[WORK ITEM]:
From the entries provided below, copy each line that contains the word "issues".

[PROVIDED INFORMATION]:
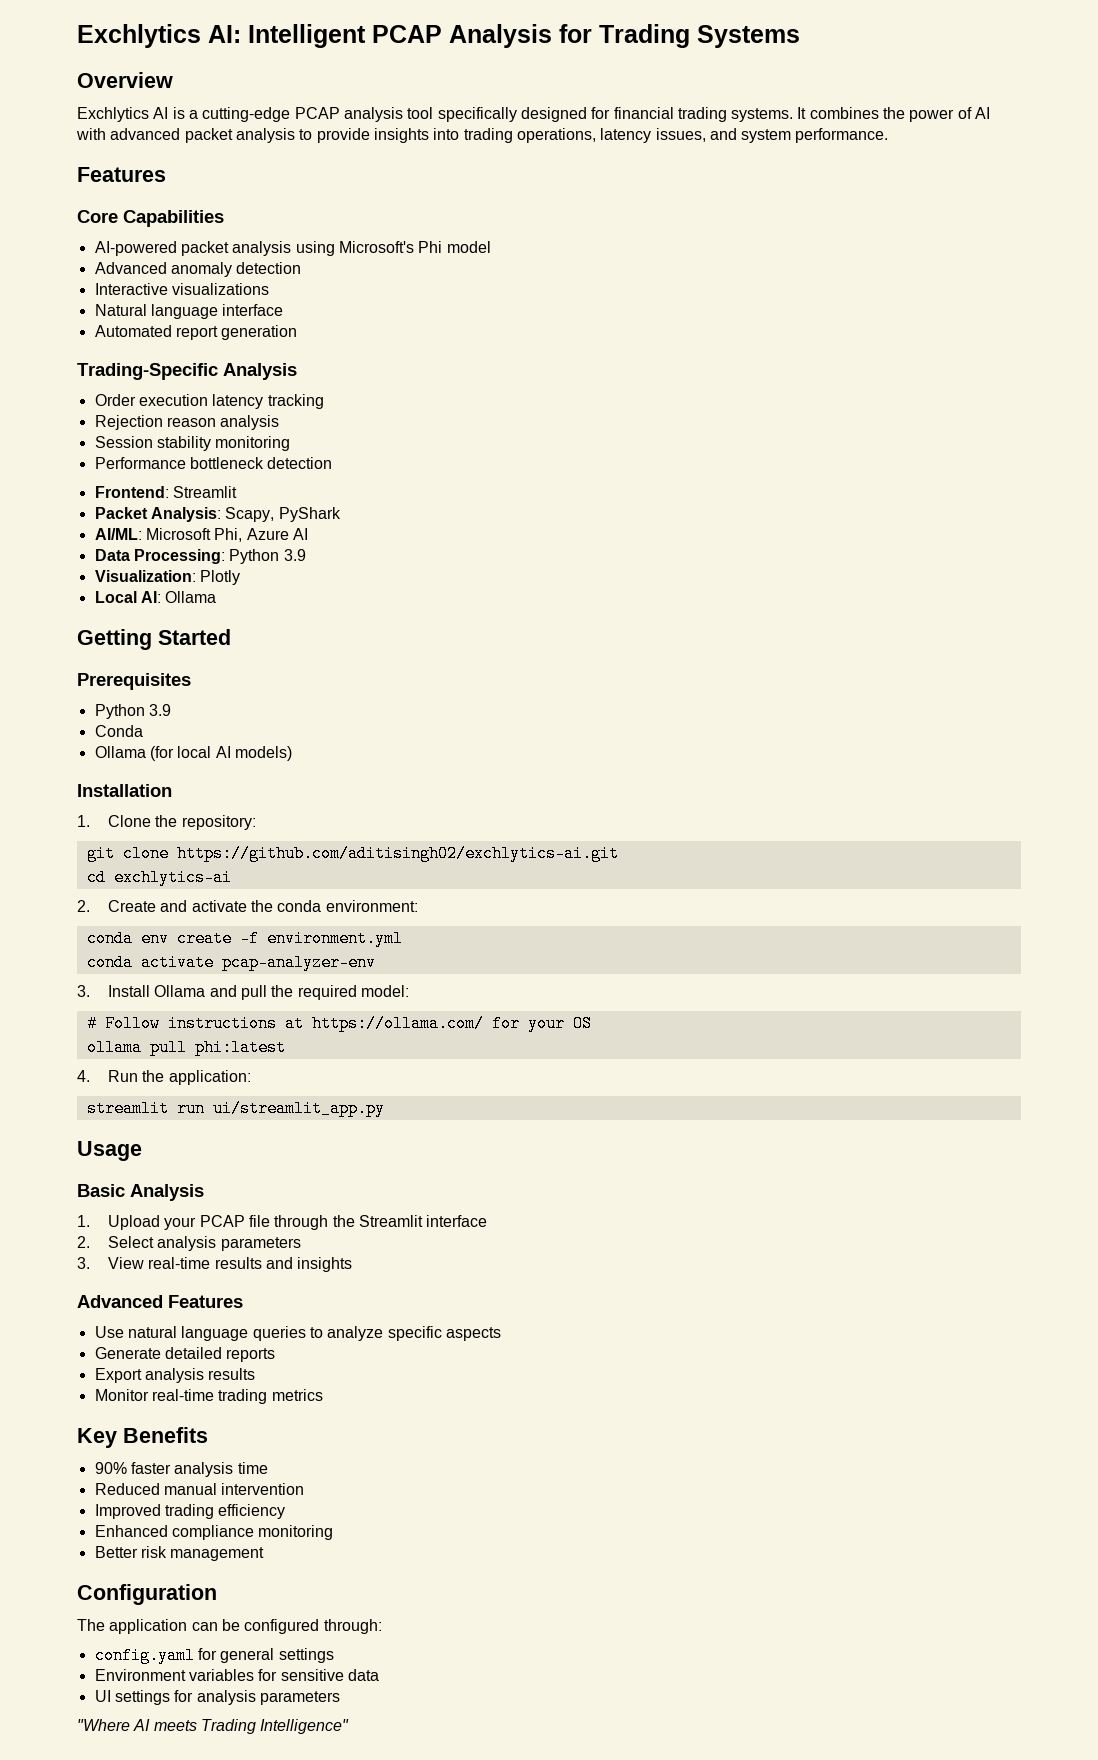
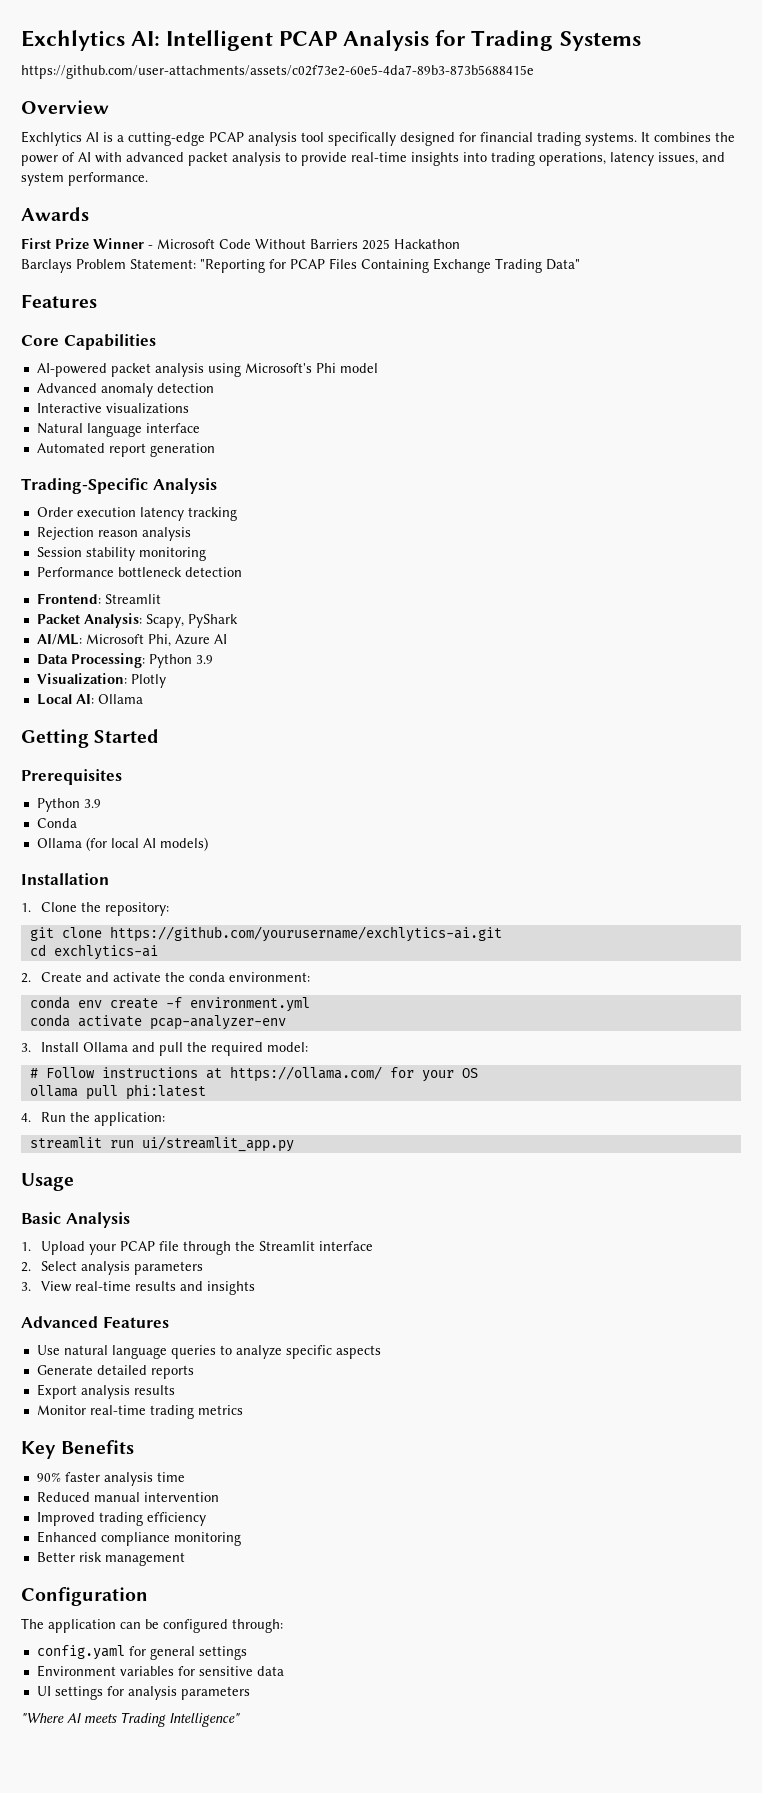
+ https://github.com/user-attachments/assets/c02f73e2-60e5-4da7-89b3-873b5688415e
- It combines the power of AI with advanced packet analysis to provide insights into trading operations, latency issues, and system performance.
+ It combines the power of AI with advanced packet analysis to provide real-time insights into trading operations, latency issues, and system performance.
+ Awards
+ First Prize Winner - Microsoft Code Without Barriers 2025 Hackathon
+ Barclays Problem Statement: "Reporting for PCAP Files Containing Exchange Trading Data"
- git clone https://github.com/aditisingh02/exchlytics-ai.git
+ git clone https://github.com/yourusername/exchlytics-ai.git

[RESPONSE BELOW]:
- It combines the power of AI with advanced packet analysis to provide insights into trading operations, latency issues, and system performance.
+ It combines the power of AI with advanced packet analysis to provide real-time insights into trading operations, latency issues, and system performance.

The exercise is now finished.